De zorgvraag in onder meer de ggz en de ouderenzorg moet omlaag, vindt minister Conny Helder (Langdurige Zorg). Het is een van de maatregelen die genomen moet worden om het hoofd te bieden aan de grote personeelstekorten in de zorg. Helder spreekt van een “crisis”.
Het aantal vacatures in de zorg neemt al geruime tijd toe. Dat is zorgelijk en de reden waarom het belangrijk is zorgpersoneel te behouden en op een andere manier te gaan werken, door bijvoorbeeld meer gebruik te maken van digitale zorg, benadrukt de minister. Maar dat is volgens Helder niet genoeg.

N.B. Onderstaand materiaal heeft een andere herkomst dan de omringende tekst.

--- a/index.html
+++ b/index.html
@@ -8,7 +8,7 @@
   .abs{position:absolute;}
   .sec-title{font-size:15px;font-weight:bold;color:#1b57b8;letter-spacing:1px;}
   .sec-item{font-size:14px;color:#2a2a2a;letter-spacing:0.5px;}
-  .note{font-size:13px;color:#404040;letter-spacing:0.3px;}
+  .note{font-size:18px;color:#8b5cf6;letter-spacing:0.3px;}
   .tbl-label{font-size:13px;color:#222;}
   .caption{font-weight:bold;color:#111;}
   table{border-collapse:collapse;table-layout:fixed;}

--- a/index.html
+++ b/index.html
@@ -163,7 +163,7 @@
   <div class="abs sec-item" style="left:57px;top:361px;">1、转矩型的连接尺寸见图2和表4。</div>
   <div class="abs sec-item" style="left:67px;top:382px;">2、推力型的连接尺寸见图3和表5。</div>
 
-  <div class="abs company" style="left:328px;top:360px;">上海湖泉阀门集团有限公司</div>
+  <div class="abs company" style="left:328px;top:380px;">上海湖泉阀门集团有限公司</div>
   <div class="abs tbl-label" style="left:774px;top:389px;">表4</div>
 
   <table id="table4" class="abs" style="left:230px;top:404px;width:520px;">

Er moet volgens het kabinet iets gedaan worden aan de zorgvraag, omdat het anders dweilen met de kraan open blijft. Binnen de ggz “zijn we daar al mee bezig”, zegt de minister. Er wordt nadrukkelijk gekeken of de zorgvraag wel binnen de ggz moet worden opgelost, of dat de hulp beter vanuit het sociaal domein kan worden gegeven.

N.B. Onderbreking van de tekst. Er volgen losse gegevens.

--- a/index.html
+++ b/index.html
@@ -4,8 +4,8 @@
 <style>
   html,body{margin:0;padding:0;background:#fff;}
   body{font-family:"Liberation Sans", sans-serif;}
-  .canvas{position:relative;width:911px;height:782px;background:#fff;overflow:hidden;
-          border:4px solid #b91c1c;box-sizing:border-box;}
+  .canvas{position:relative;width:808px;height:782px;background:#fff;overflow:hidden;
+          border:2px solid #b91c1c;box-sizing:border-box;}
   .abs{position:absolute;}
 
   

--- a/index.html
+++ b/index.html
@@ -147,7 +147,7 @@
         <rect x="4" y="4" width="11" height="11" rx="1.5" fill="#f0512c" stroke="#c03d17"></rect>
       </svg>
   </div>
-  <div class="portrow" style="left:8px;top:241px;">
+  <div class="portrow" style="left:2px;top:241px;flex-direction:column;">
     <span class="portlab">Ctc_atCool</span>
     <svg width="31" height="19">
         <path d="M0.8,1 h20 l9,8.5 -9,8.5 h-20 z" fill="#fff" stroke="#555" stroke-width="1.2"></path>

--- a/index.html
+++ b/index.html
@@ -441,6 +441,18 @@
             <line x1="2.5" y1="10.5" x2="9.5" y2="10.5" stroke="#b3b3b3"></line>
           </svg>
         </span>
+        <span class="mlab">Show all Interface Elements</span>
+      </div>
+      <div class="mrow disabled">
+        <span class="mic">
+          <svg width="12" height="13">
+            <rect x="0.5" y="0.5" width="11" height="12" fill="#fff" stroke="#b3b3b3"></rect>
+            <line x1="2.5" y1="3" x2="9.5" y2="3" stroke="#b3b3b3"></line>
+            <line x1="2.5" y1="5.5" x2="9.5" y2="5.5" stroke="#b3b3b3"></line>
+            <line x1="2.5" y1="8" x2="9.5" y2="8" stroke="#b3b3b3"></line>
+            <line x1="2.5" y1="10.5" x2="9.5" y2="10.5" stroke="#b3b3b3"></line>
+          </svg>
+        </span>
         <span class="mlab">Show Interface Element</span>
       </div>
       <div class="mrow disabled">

De praktijk wijst uit dat mensen veel hebben aan ervaringsdeskundigen – mensen die soortgelijke problemen hebben gehad -, zegt Helder. Ze voelen herkenning en erkenning. “Ze kunnen elkaar helpen en zeggen daar veel baat bij te hebben. Ze hebben dan geen zorgvraag meer, maar een hulpvraag.”

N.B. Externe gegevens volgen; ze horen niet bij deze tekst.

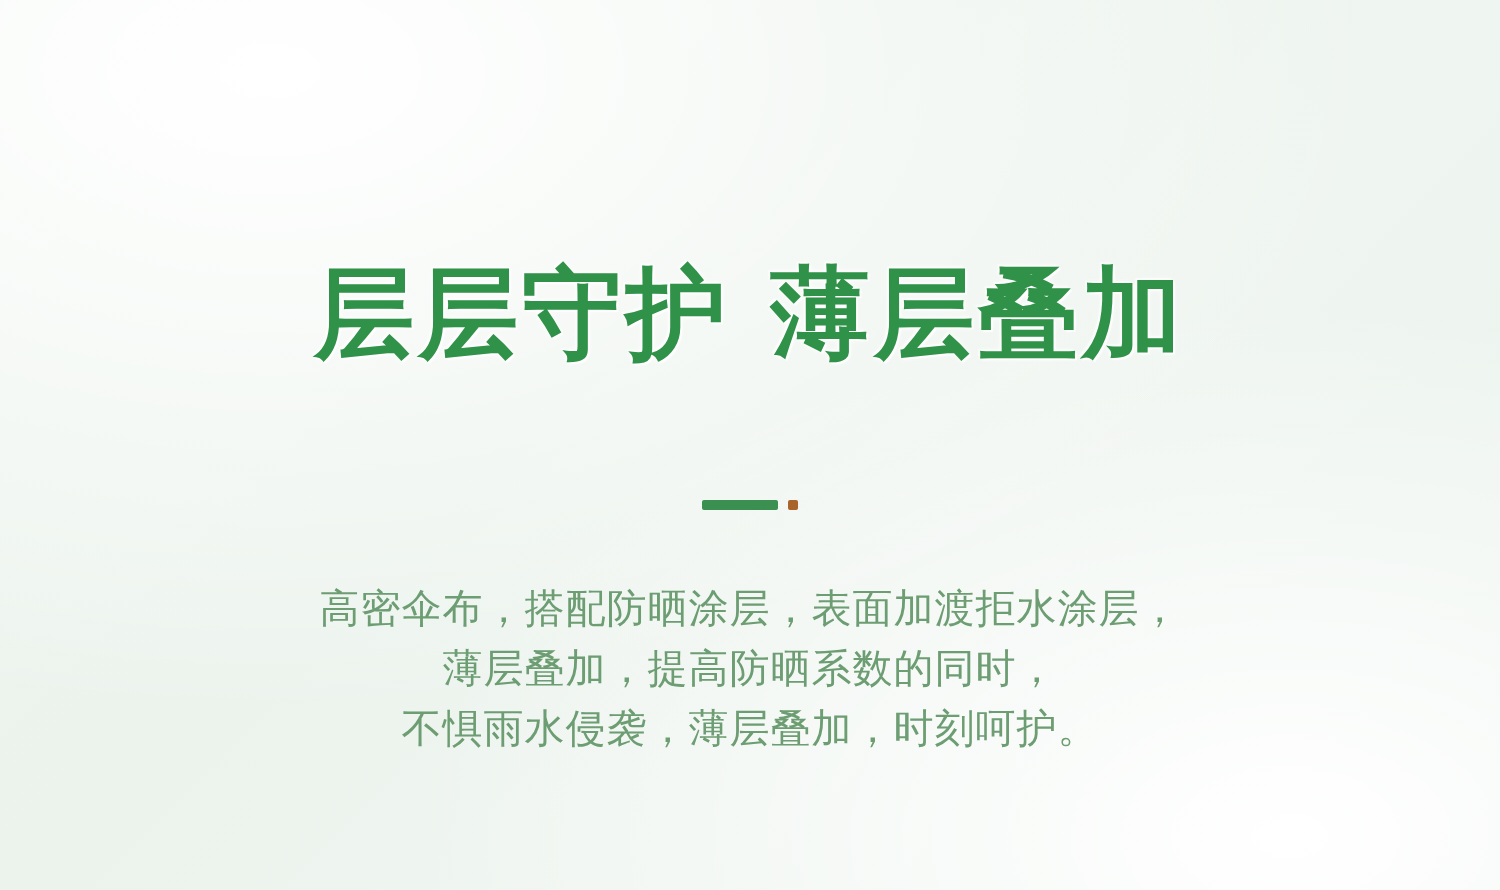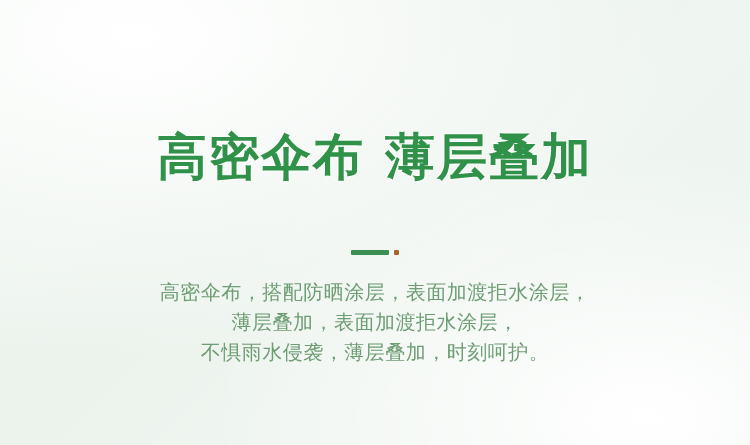--- a/index.html
+++ b/index.html
@@ -94,7 +94,7 @@
 <div class="poster">
 
   <div class="title-block">
-    <h1 class="title"><span>高密伞布</span><span class="gap"></span><span>薄层叠加</span></h1>
+    <h1 class="title"><span>层层守护</span><span class="gap"></span><span>薄层叠加</span></h1>
   </div>
 
   <div class="divider">

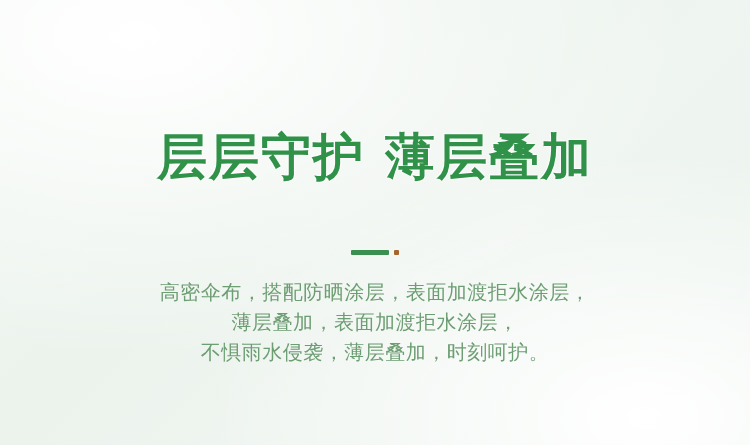--- a/index.html
+++ b/index.html
@@ -75,7 +75,7 @@
 
   
   .body-copy {
-    margin-top: 20px;
+    margin-top: 32px;
     width: 100%;
     text-align: center;
     color: #6d9d72;

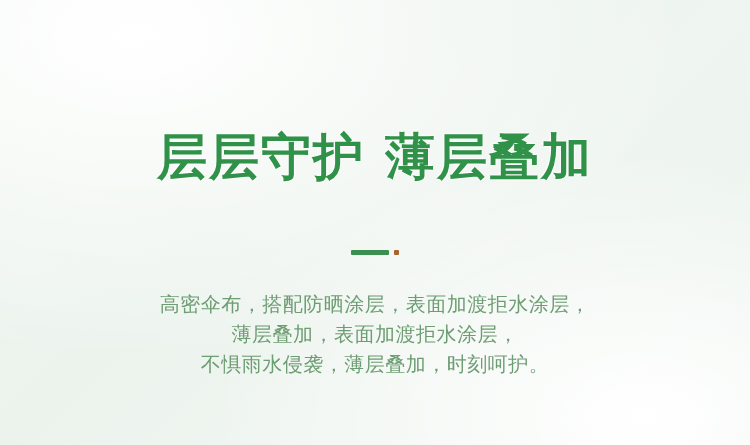--- a/index.html
+++ b/index.html
@@ -104,7 +104,7 @@
 
   <div class="body-copy">
     <span class="line">高密伞布，搭配防晒涂层，表面加渡拒水涂层，</span>
-    <span class="line">薄层叠加，表面加渡拒水涂层，</span>
+    <span class="line">薄层叠加，提高防晒系数的同时，</span>
     <span class="line">不惧雨水侵袭，薄层叠加，时刻呵护。</span>
   </div>
 

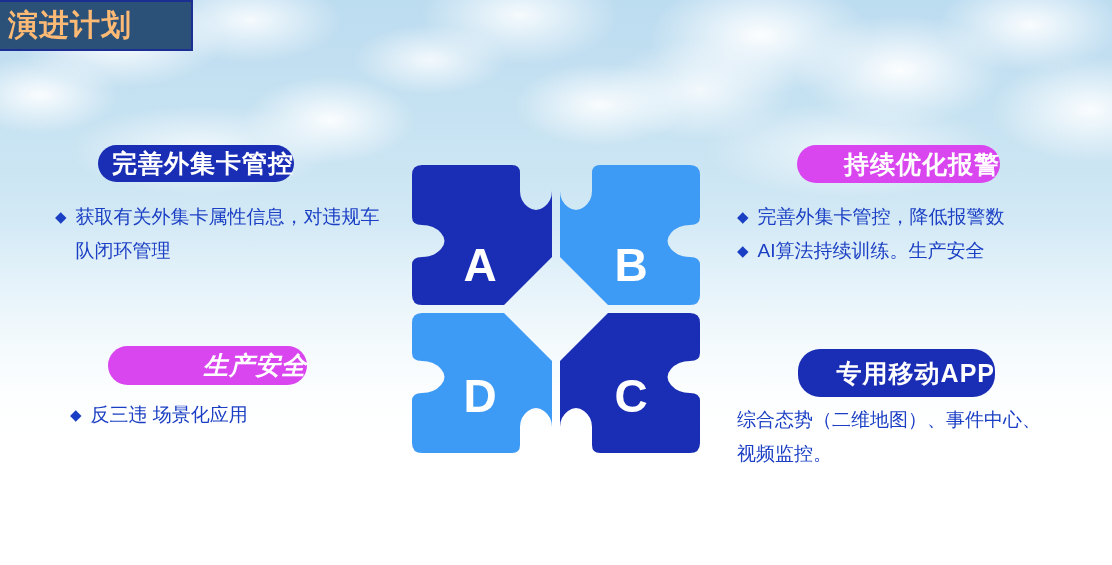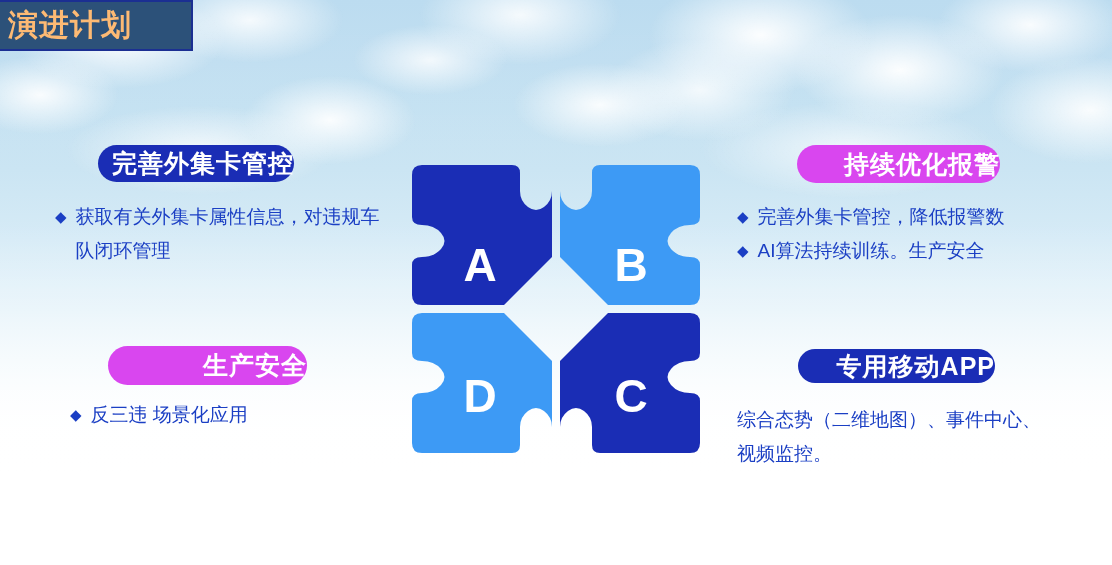--- a/index.html
+++ b/index.html
@@ -96,7 +96,7 @@
 
   #pill-a { left: 98px;  top: 145px; width: 196px; height: 37px; }
   #pill-b { left: 797px; top: 145px; width: 203px; height: 38px; }
-  #pill-d { left: 108px; top: 346px; width: 199px; height: 39px; }
+  #pill-d { left: 108px; top: 346px; width: 199px; height: 39px; font-style: italic; }
   #pill-c { left: 798px; top: 349px; width: 197px; height: 34px; }
 
   

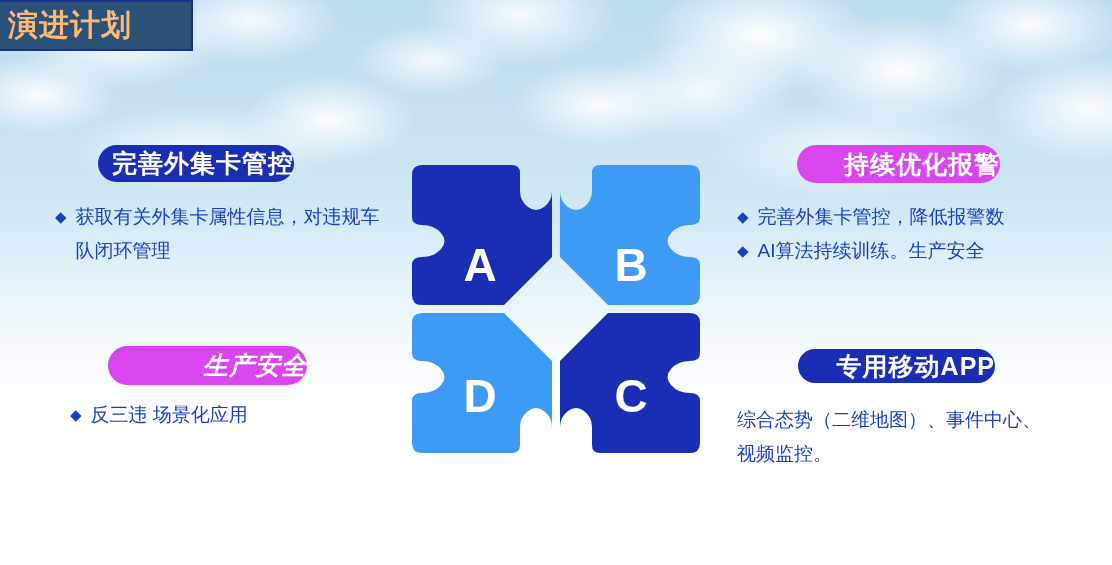--- a/index.html
+++ b/index.html
@@ -97,7 +97,7 @@
   #pill-a { left: 98px;  top: 145px; width: 196px; height: 37px; }
   #pill-b { left: 797px; top: 145px; width: 203px; height: 38px; }
   #pill-d { left: 108px; top: 346px; width: 199px; height: 39px; font-style: italic; }
-  #pill-c { left: 798px; top: 349px; width: 197px; height: 34px; }
+  #pill-c { left: 798px; top: 349px; width: 197px; height: 48px; }
 
   
   .text-block {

Onder het sociaal domein valt de Wet maatschappelijke ondersteuning (Wmo), die onder verantwoordelijkheid van de gemeenten valt. De inzet van ervaringsdeskundigen kan via de Wmo worden ingezet. De ggz voor volwassenen en de ouderenzorg wordt via de Wet langdurige zorg (Wlz) door het Rijk gefinancierd.